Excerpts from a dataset
· · · · ·
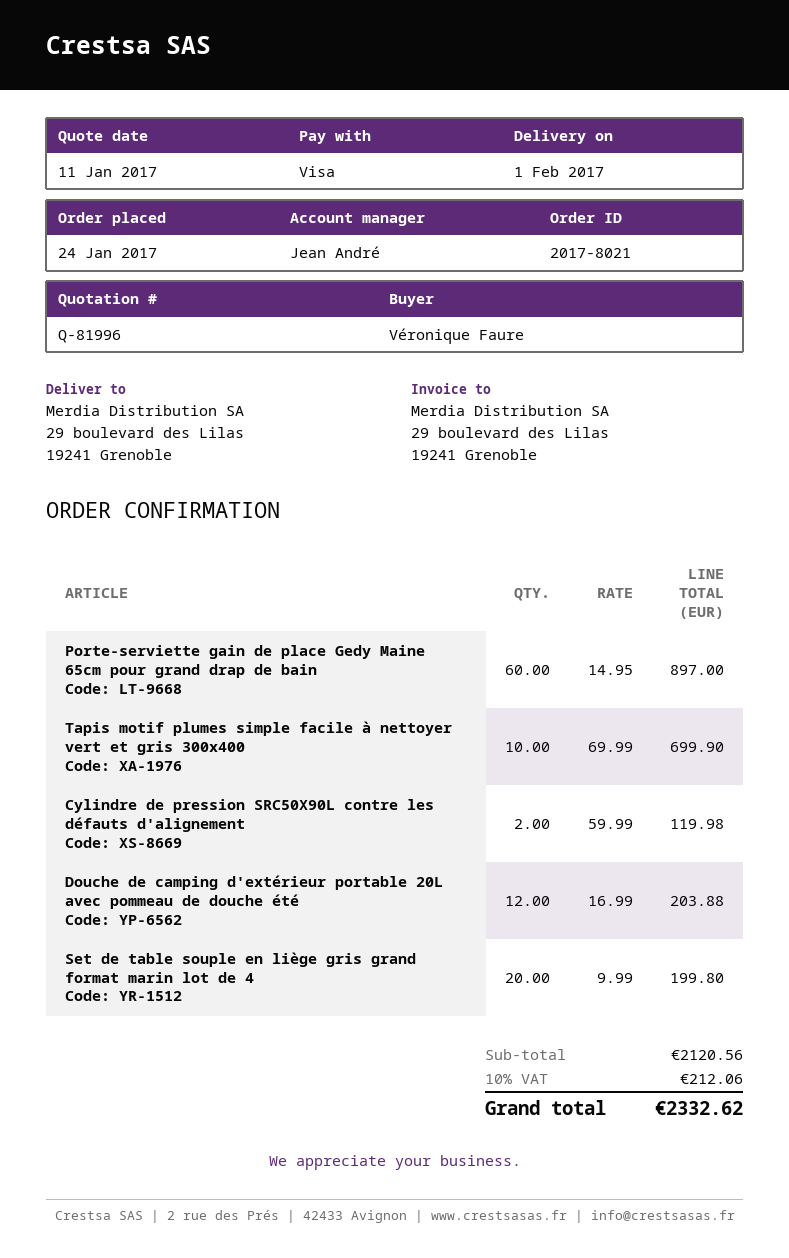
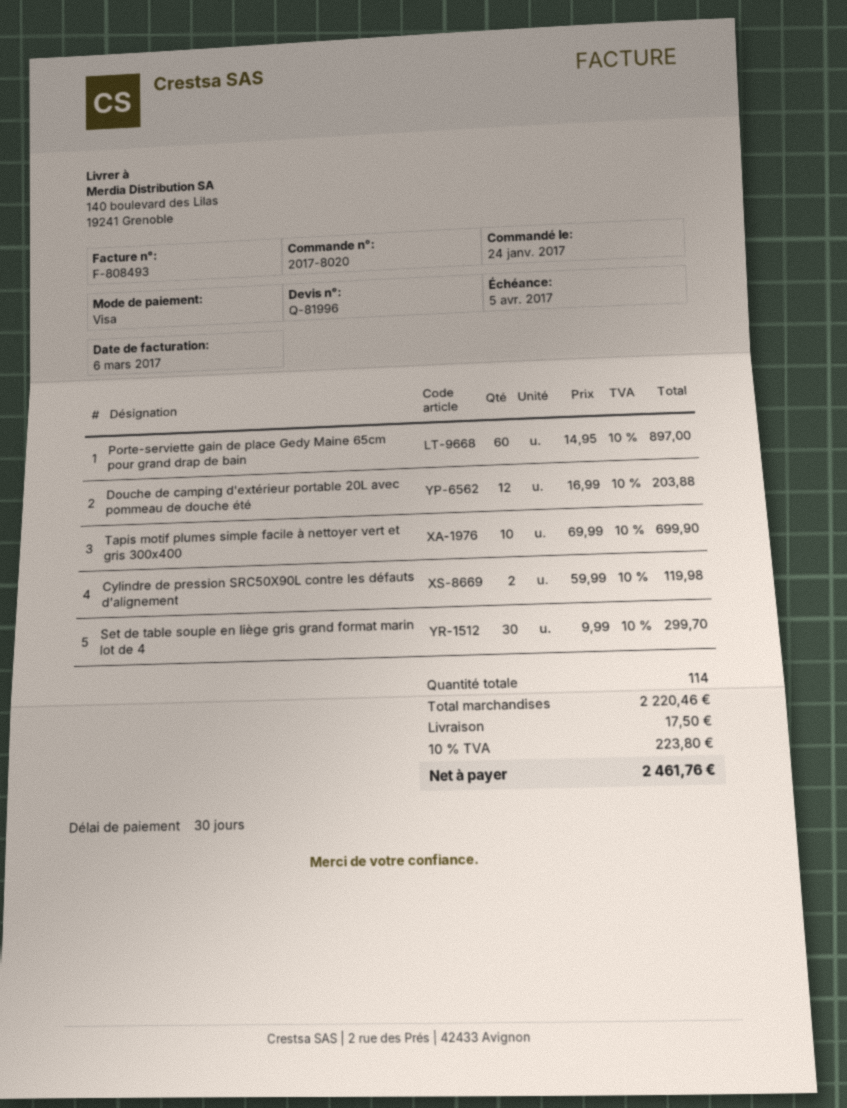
order number: 2017-8021 -> 2017-8020
ship to: 29 boulevard des Lilas, 19241 Grenoble -> 140 boulevard des Lilas, 19241 Grenoble
Set de table souple en liège gris grand format marin lot de 4: 20 x 9.99 = 199.80 -> 30 x 9.99 = 299.70
subtotal: 2120.56 -> 2220.46
shipping: none -> 17.50
tax: 10% = 212.06 -> 10% = 223.80
total: 2332.62 -> 2461.76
· · · · ·
Work instructions:
Give an exact copy of every line from the one holding "subtotal: 2120.56 -> 2220.46" through the end of the records, both included, and no other lines.

Result:
subtotal: 2120.56 -> 2220.46
shipping: none -> 17.50
tax: 10% = 212.06 -> 10% = 223.80
total: 2332.62 -> 2461.76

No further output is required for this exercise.